[Stored entries]
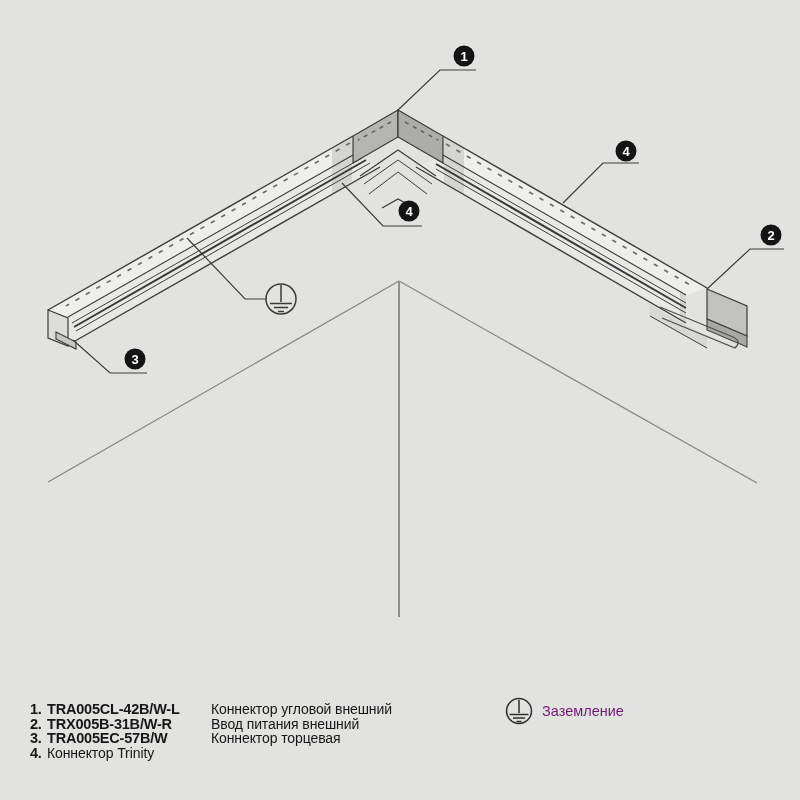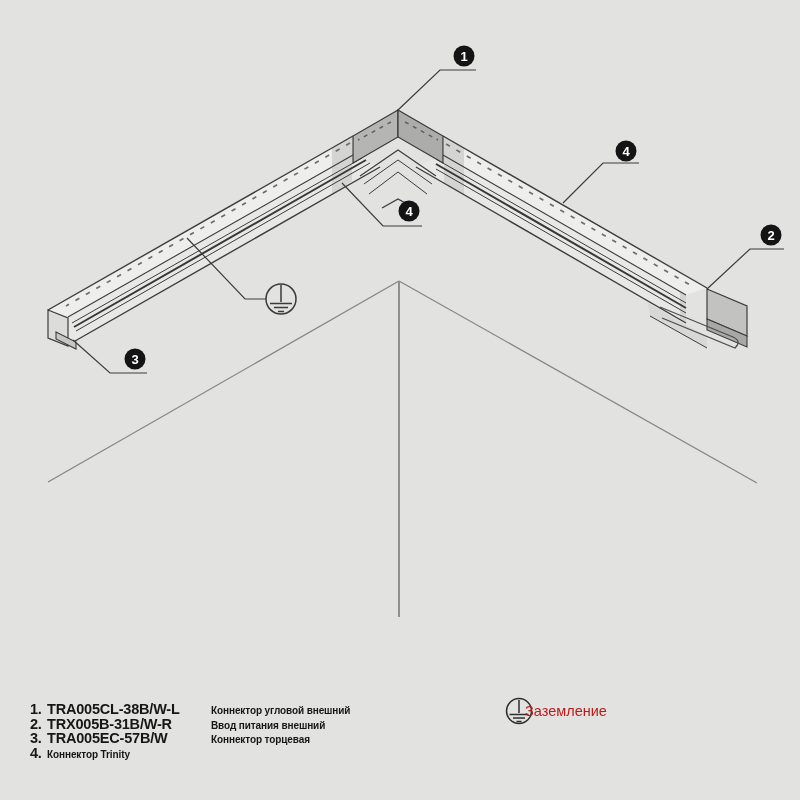--- a/index.html
+++ b/index.html
@@ -3,22 +3,22 @@
 <meta charset="utf-8">
 <style>
   html,body{margin:0;padding:0;}
   body{width:800px;height:800px;font-family:"Liberation Sans","DejaVu Sans",sans-serif;}
   .stage{position:relative;width:800px;height:800px;background:#e2e2e0;overflow:hidden;}
   svg{position:absolute;left:0;top:0;}
   .legend{position:absolute;left:30px;top:701px;color:#161616;}
   .legend-row{display:grid;grid-template-columns:17px 164px auto;height:14.7px;
     align-items:baseline;white-space:nowrap;}
   .legend-num,.legend-code{font-size:14.5px;font-weight:700;letter-spacing:-0.2px;}
-  .legend-desc{font-size:10px;font-weight:700;letter-spacing:-0.1px;}
-  .ground-label{position:absolute;left:525px;top:703px;font-size:14.5px;font-weight:500;color:#b91c1c;}
+  .legend-desc{font-size:14px;font-weight:400;letter-spacing:-0.1px;}
+  .ground-label{position:absolute;left:542px;top:703px;font-size:14.5px;font-weight:500;color:#701a75;}
   .marker-num{font-size:13px;font-weight:700;fill:#ffffff;}
 </style>
 </head>
 <body>
 
 <div class="stage">
   <svg width="800" height="800" viewBox="0 0 800 800">
 
     <rect x="0" y="0" width="800" height="800" fill="#e2e2e0"></rect>
 
@@ -130,21 +130,21 @@
       <line x1="519" y1="700" x2="519" y2="713"></line>
       <line x1="509.5" y1="714.5" x2="528.5" y2="714.5"></line>
       <line x1="513" y1="718" x2="525" y2="718"></line>
       <line x1="516.5" y1="721.5" x2="521.5" y2="721.5"></line>
     </g>
   </svg>
 
   <div class="legend">
     <div class="legend-row">
       <span class="legend-num">1.</span>
-      <span class="legend-code">TRA005CL-38B/W-L</span>
+      <span class="legend-code">TRA005CL-42B/W-L</span>
       <span class="legend-desc">Коннектор угловой внешний</span>
     </div>
     <div class="legend-row">
       <span class="legend-num">2.</span>
       <span class="legend-code">TRX005B-31B/W-R</span>
       <span class="legend-desc">Ввод питания внешний</span>
     </div>
     <div class="legend-row">
       <span class="legend-num">3.</span>
       <span class="legend-code">TRA005EC-57B/W</span>

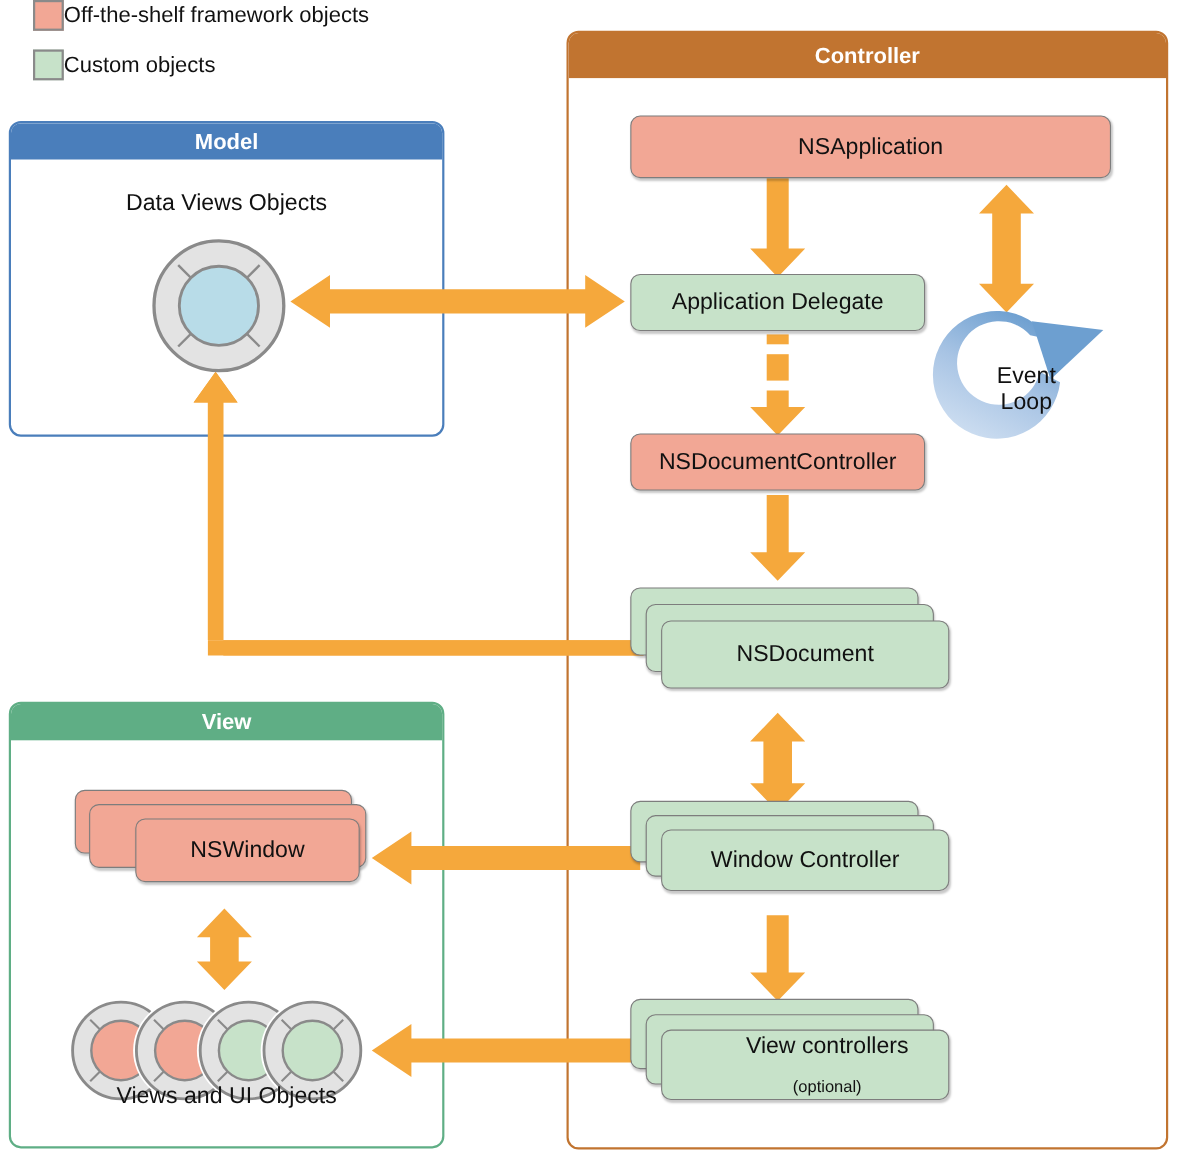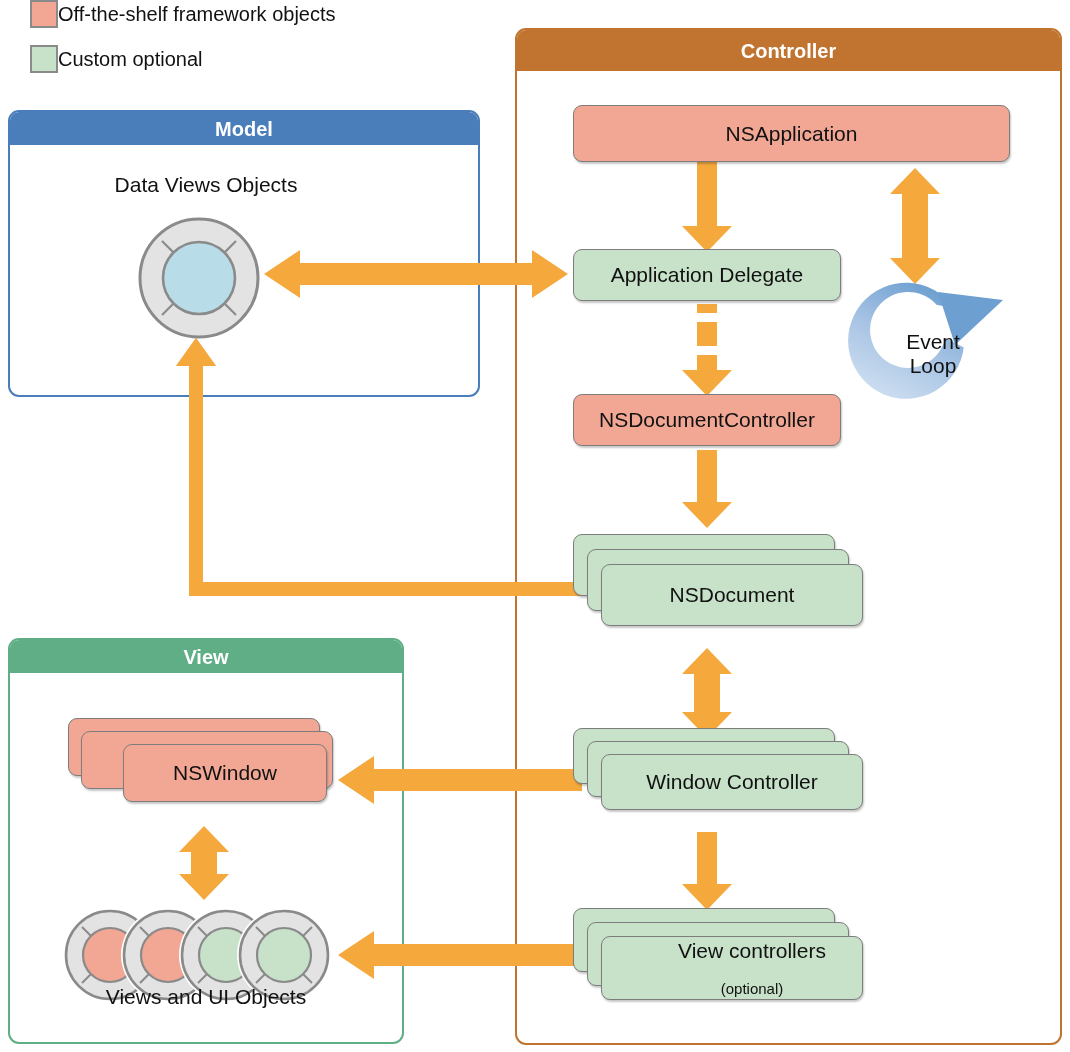--- a/index.html
+++ b/index.html
@@ -73,24 +73,24 @@
 <body>
 
 <div id="stage">
 
   <div class="legend-row" style="left:30px; top:0px;">
     <div class="legend-swatch" style="background:#F2A795;"></div>
     <div class="legend-label">Off-the-shelf framework objects</div>
   </div>
   <div class="legend-row" style="left:30px; top:45px;">
     <div class="legend-swatch" style="background:#C7E2C9;"></div>
-    <div class="legend-label">Custom optional</div>
-  </div>
-
-  <div class="frame" style="left:8px; top:110px; width:472px; height:287px; border-color:#4A7EBB;">
+    <div class="legend-label">Custom objects</div>
+  </div>
+
+  <div class="frame" style="left:8px; top:110px; width:396px; height:287px; border-color:#4A7EBB;">
     <div class="frame-title" style="height:33px; background:#4A7EBB;">Model</div>
   </div>
   <div class="plain-label" style="left:8px; top:173px; width:396px;">Data Views Objects</div>
 
   <div class="frame" style="left:8px; top:638px; width:396px; height:406px; border-color:#5FAE85;">
     <div class="frame-title" style="height:33px; background:#5FAE85;">View</div>
   </div>
 
   <div class="frame" style="left:515px; top:28px; width:547px; height:1017px; border-color:#C17430;">
     <div class="frame-title" style="height:41px; background:#C17430;">Controller</div>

§ Exercise brief: Pictures stay out, but every record above is to be returned exactly.

§ Written solution:
--- a/index.html
+++ b/index.html
@@ -3,22 +3,22 @@
 <meta charset="utf-8">
 <style>
   html,body{margin:0;padding:0;}
   body{width:800px;height:800px;font-family:"Liberation Sans","DejaVu Sans",sans-serif;}
   .stage{position:relative;width:800px;height:800px;background:#e2e2e0;overflow:hidden;}
   svg{position:absolute;left:0;top:0;}
   .legend{position:absolute;left:30px;top:701px;color:#161616;}
   .legend-row{display:grid;grid-template-columns:17px 164px auto;height:14.7px;
     align-items:baseline;white-space:nowrap;}
   .legend-num,.legend-code{font-size:14.5px;font-weight:700;letter-spacing:-0.2px;}
-  .legend-desc{font-size:10px;font-weight:700;letter-spacing:-0.1px;}
-  .ground-label{position:absolute;left:525px;top:703px;font-size:14.5px;font-weight:500;color:#b91c1c;}
+  .legend-desc{font-size:14px;font-weight:400;letter-spacing:-0.1px;}
+  .ground-label{position:absolute;left:542px;top:703px;font-size:14.5px;font-weight:500;color:#701a75;}
   .marker-num{font-size:13px;font-weight:700;fill:#ffffff;}
 </style>
 </head>
 <body>
 
 <div class="stage">
   <svg width="800" height="800" viewBox="0 0 800 800">
 
     <rect x="0" y="0" width="800" height="800" fill="#e2e2e0"></rect>
 
@@ -130,21 +130,21 @@
       <line x1="519" y1="700" x2="519" y2="713"></line>
       <line x1="509.5" y1="714.5" x2="528.5" y2="714.5"></line>
       <line x1="513" y1="718" x2="525" y2="718"></line>
       <line x1="516.5" y1="721.5" x2="521.5" y2="721.5"></line>
     </g>
   </svg>
 
   <div class="legend">
     <div class="legend-row">
       <span class="legend-num">1.</span>
-      <span class="legend-code">TRA005CL-38B/W-L</span>
+      <span class="legend-code">TRA005CL-42B/W-L</span>
       <span class="legend-desc">Коннектор угловой внешний</span>
     </div>
     <div class="legend-row">
       <span class="legend-num">2.</span>
       <span class="legend-code">TRX005B-31B/W-R</span>
       <span class="legend-desc">Ввод питания внешний</span>
     </div>
     <div class="legend-row">
       <span class="legend-num">3.</span>
       <span class="legend-code">TRA005EC-57B/W</span>

--- a/index.html
+++ b/index.html
@@ -73,24 +73,24 @@
 <body>
 
 <div id="stage">
 
   <div class="legend-row" style="left:30px; top:0px;">
     <div class="legend-swatch" style="background:#F2A795;"></div>
     <div class="legend-label">Off-the-shelf framework objects</div>
   </div>
   <div class="legend-row" style="left:30px; top:45px;">
     <div class="legend-swatch" style="background:#C7E2C9;"></div>
-    <div class="legend-label">Custom optional</div>
-  </div>
-
-  <div class="frame" style="left:8px; top:110px; width:472px; height:287px; border-color:#4A7EBB;">
+    <div class="legend-label">Custom objects</div>
+  </div>
+
+  <div class="frame" style="left:8px; top:110px; width:396px; height:287px; border-color:#4A7EBB;">
     <div class="frame-title" style="height:33px; background:#4A7EBB;">Model</div>
   </div>
   <div class="plain-label" style="left:8px; top:173px; width:396px;">Data Views Objects</div>
 
   <div class="frame" style="left:8px; top:638px; width:396px; height:406px; border-color:#5FAE85;">
     <div class="frame-title" style="height:33px; background:#5FAE85;">View</div>
   </div>
 
   <div class="frame" style="left:515px; top:28px; width:547px; height:1017px; border-color:#C17430;">
     <div class="frame-title" style="height:41px; background:#C17430;">Controller</div>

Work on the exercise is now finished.